§ **DIRECTIONS**:
Set down exactly the lines that run from the line with "total quantity: 457 -> 357" to the end of the data, and nothing else.

*** DATA SHOWN ***

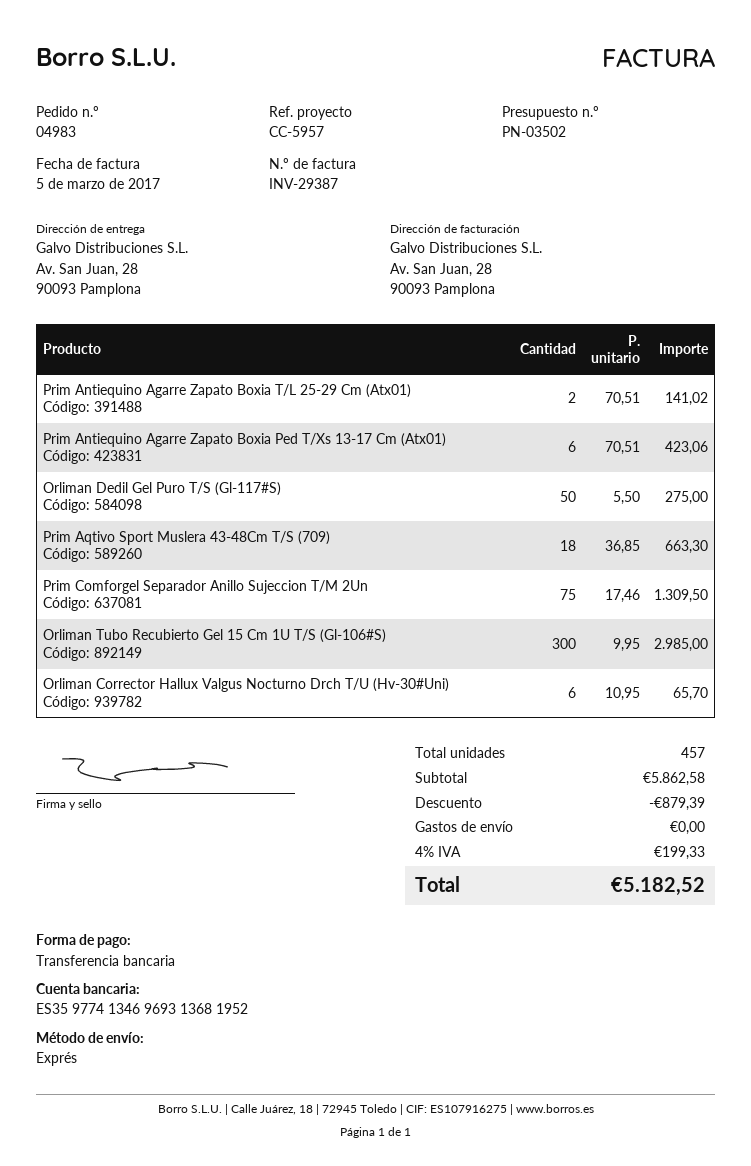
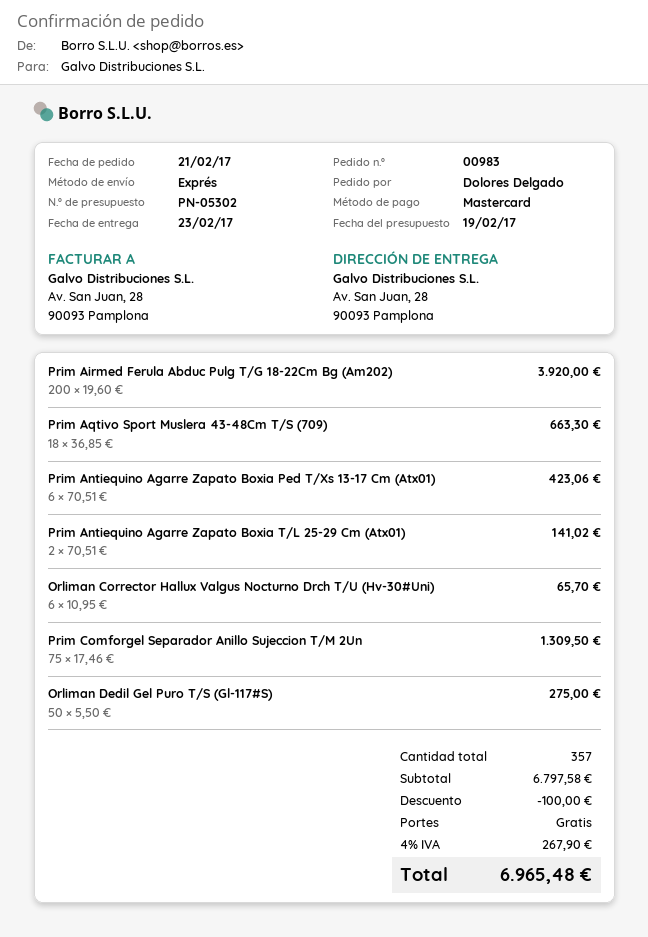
quote number: PN-03502 -> PN-05302
order number: 04983 -> 00983
payment method: bank transfer -> Mastercard
Orliman Tubo Recubierto Gel 15 Cm 1U T/S (Gl-106#S): 300 x 9.95 = 2985.00 -> none
Prim Airmed Ferula Abduc Pulg T/G 18-22Cm Bg (Am202): none -> 200 x 19.60 = 3920.00
total quantity: 457 -> 357
subtotal: 5862.58 -> 6797.58
discount: 879.39 -> 100.00
tax: 4% = 199.33 -> 4% = 267.90
total: 5182.52 -> 6965.48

*** End of DATA SHOWN ***

§ **RESPONSE TO THIS TASK**:
total quantity: 457 -> 357
subtotal: 5862.58 -> 6797.58
discount: 879.39 -> 100.00
tax: 4% = 199.33 -> 4% = 267.90
total: 5182.52 -> 6965.48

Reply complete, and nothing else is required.